EXERCISE BRIEF.
Set down exactly, with nothing added, the lines from the one containing "subtotal: 577.01 -> 637.45" through the end of the entries.

(Revision comparison data)
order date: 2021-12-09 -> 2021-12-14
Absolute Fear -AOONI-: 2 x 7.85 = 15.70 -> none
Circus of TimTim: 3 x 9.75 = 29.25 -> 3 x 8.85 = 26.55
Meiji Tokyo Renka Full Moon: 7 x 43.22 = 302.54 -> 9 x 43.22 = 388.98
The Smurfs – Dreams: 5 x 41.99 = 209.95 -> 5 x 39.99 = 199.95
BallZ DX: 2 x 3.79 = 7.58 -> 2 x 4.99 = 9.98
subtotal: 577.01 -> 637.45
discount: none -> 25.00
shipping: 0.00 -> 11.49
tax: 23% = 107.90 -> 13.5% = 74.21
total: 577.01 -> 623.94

TASK SOLUTION.
subtotal: 577.01 -> 637.45
discount: none -> 25.00
shipping: 0.00 -> 11.49
tax: 23% = 107.90 -> 13.5% = 74.21
total: 577.01 -> 623.94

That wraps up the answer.